Они придумали и сделали массу интересного: Костя разработал план, как соединить при помощи трубопровода Черное и Белое моря, с тем чтобы оба стали серыми. Они с Ануфриевым, в сопровождении некоторых немецких художников, а иногда и Николы с Никитой, ходили на блошиный рынок и покупали самые вычурные и претенциозные наряды с блестками. Костя достал где-то меч и пластмассовую корону – то, что требовалось, чтобы стать царем. Они с Ануфриевым покупали военные трофеи. Покупали индийскую и турецкую одежду и наряжались в нее, чтобы сидеть и курить. Вместе с художниками из «Бомба колори» они делали самые разные глиняные скульптуры – например, морковки и гномов, чего там только не было, – а потом раскрашивали их. «Это было больше похоже на театр, чем на реальную жизнь», – вспоминала Дези Баумайстер.
Советские художники, пользовавшиеся гостеприимством своих немецких друзей, постоянно поддразнивали их за то, что они ходят на работу и целыми днями сидят в офисах. Немцев доводила до отчаяния неряшливость русских, то, что те повсюду сеют хаос, идея уютности (gemütlich) была им совершено чужда. Русские очень часто вели себя как сексисты, считали, что любовь к чистоте – это мелкобуржуазное притворство. Как-то раз, после одной особенно ожесточенной стычки, Ануфриев принялся демонстративно драить пол в кухне квартиры, где он жил. Три дня он ползал по кухне на четвереньках и зубной щеткой вычищал каждый уголок. После этого он решил, что заслужил отдых, и никогда больше не прикасался ни к какому моющему и чистящему средству.
Костя очень увлекся демонстрациями. Он решил, что будет принимать участие в каждой демонстрации, о которой ему станет известно, чтобы извлечь максимум удовольствия от занятия, которое в СССР для него было запретным. Он делал коллажи, символические и абсурдные, с множеством слоганов из прессы и картинок с детективными сюжетами, и размножал их на ксероксе. Встречая какую-нибудь демонстрацию, он шел навстречу толпе и раздавал эти ксероксы ничего не понимающим демонстрантам, которых поток уносил от него прежде, чем они успевали спросить, что это, собственно, за бумажки. Иногда по ночам он выходил на улицы и расклеивал эти листовки по всему Берлину. Все это были вещи того же порядка, что и история с тайным орденом или инспекторами, как все остальные шутки – способ добиться на короткое время власти над чуждым и далеким миром, способ навязать ему свою систему.

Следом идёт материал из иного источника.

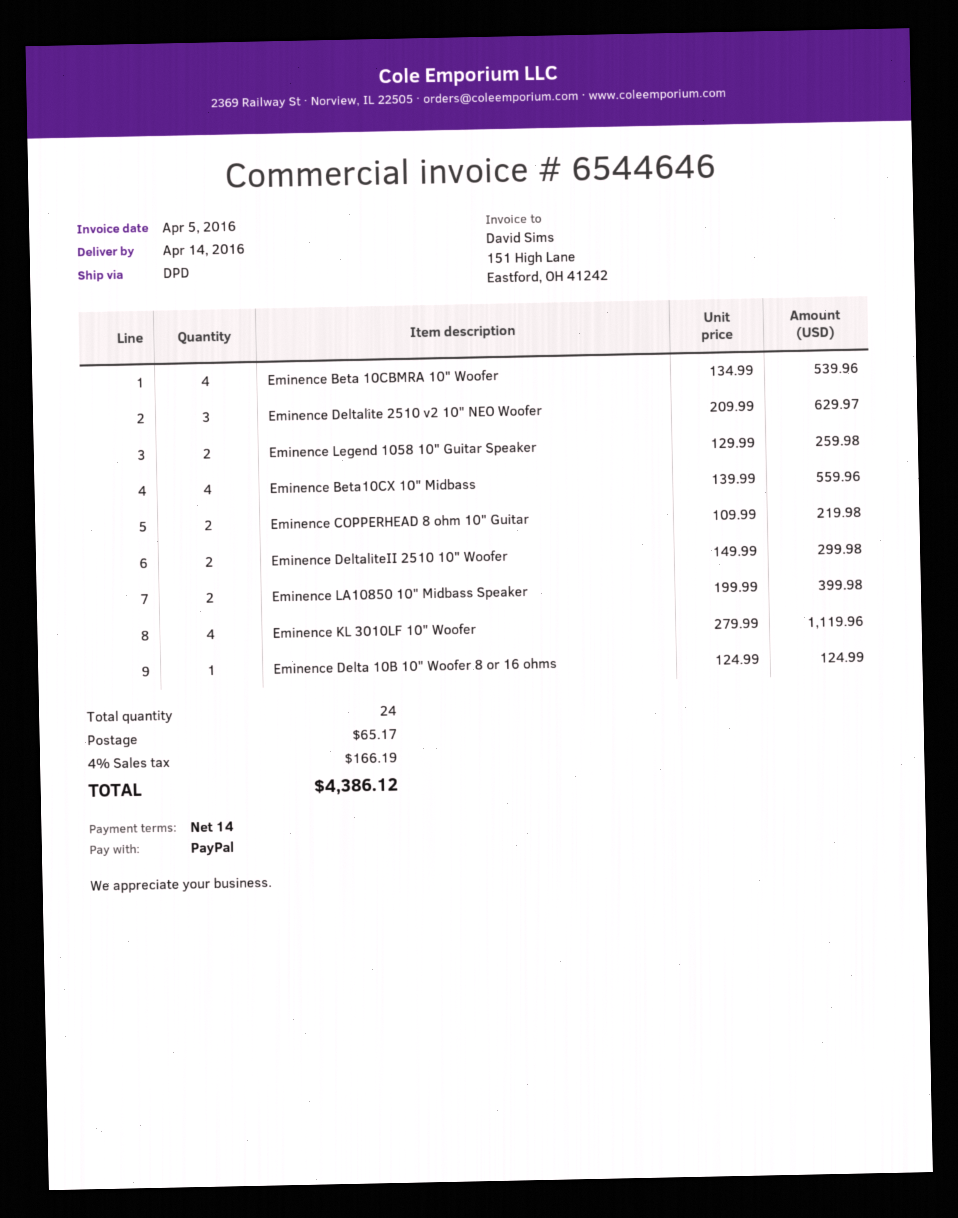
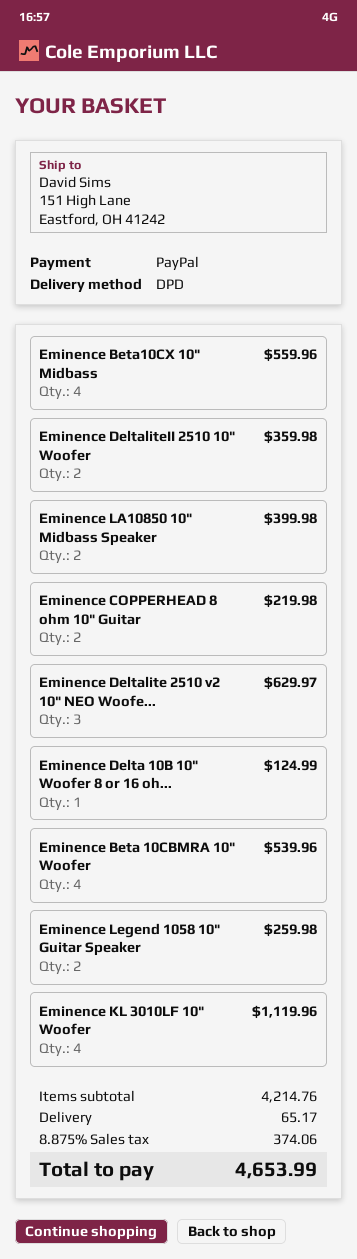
Eminence DeltaliteII 2510 10" Woofer: 2 for 299.98 -> 2 for 359.98
tax: 4% = 166.19 -> 8.875% = 374.06
total: 4386.12 -> 4653.99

Безусловно, советские люди на Западе бывали зачастую совершенно невыносимыми. Не раз и не два я слышал от них: «Мы как дети. Вы должны относиться к нам, как к детям. Мы ничего не знаем, мы ни за что не можем отвечать». В конце концов такая позиция очень надоедает. В высшей степени утомительно относиться как к детям к людям, которые со всей очевидностью детьми не являются. Понятно, что некоторые бытовые вопросы – как купить еду или как добраться из одного места в другое – представляют для них трудность.

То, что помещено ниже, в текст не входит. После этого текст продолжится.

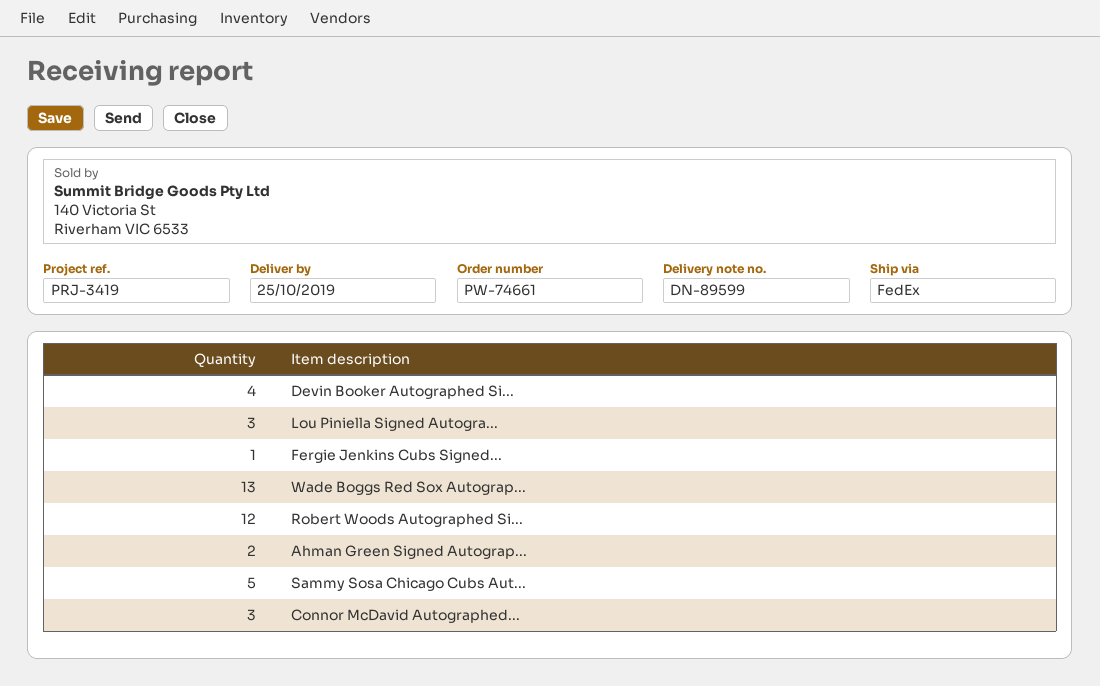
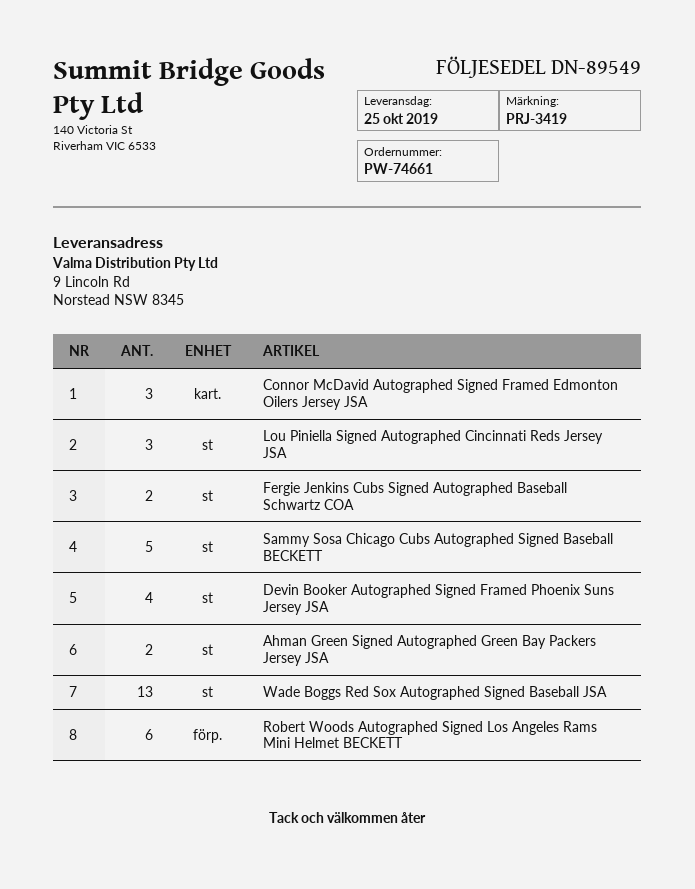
delivery note number: DN-89599 -> DN-89549
Fergie Jenkins Cubs Signed...: 1 -> 2
Robert Woods Autographed Si...: 12 -> 6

Но в своих играх они порой заходили слишком далеко, и требования, предъявляемые ими к западным друзьям, были абсолютно неприемлемыми. «Сделай то, и это, и еще вот то» – такое нередко можно было услышать по телефону. Многим, кто сталкивался с ними, они казались неблагодарными. Один мой знакомый помогал составить контракт с галереей некоему художнику, он проделал большую работу, потратив на это около двух недель и отказавшись от всякого вознаграждения.
Сергей Ануфриев. Хвостик от клубники
В результате он подвергся резкой критике за то, что экземпляр, который он дал художнику, был на плохой бумаге и не настоял на том, чтобы галерея составила контракт на русском языке. Часто такое поведение происходило от непонимания ситуации: советские люди просто не способны были оценить, сколько усилий и средств затрачено на то или иное действие. Они могли долго и многословно благодарить за бутерброд, которым вы угостили их в кафе, и забыть поблагодарить вас после того, как три месяца прожили в вашей квартире. По большей части такая беспардонность была средством самозащиты, советские художники оказались в совершенно новом мире и вели себя развязно, чтобы показать, что они в нем нормально себя чувствуют.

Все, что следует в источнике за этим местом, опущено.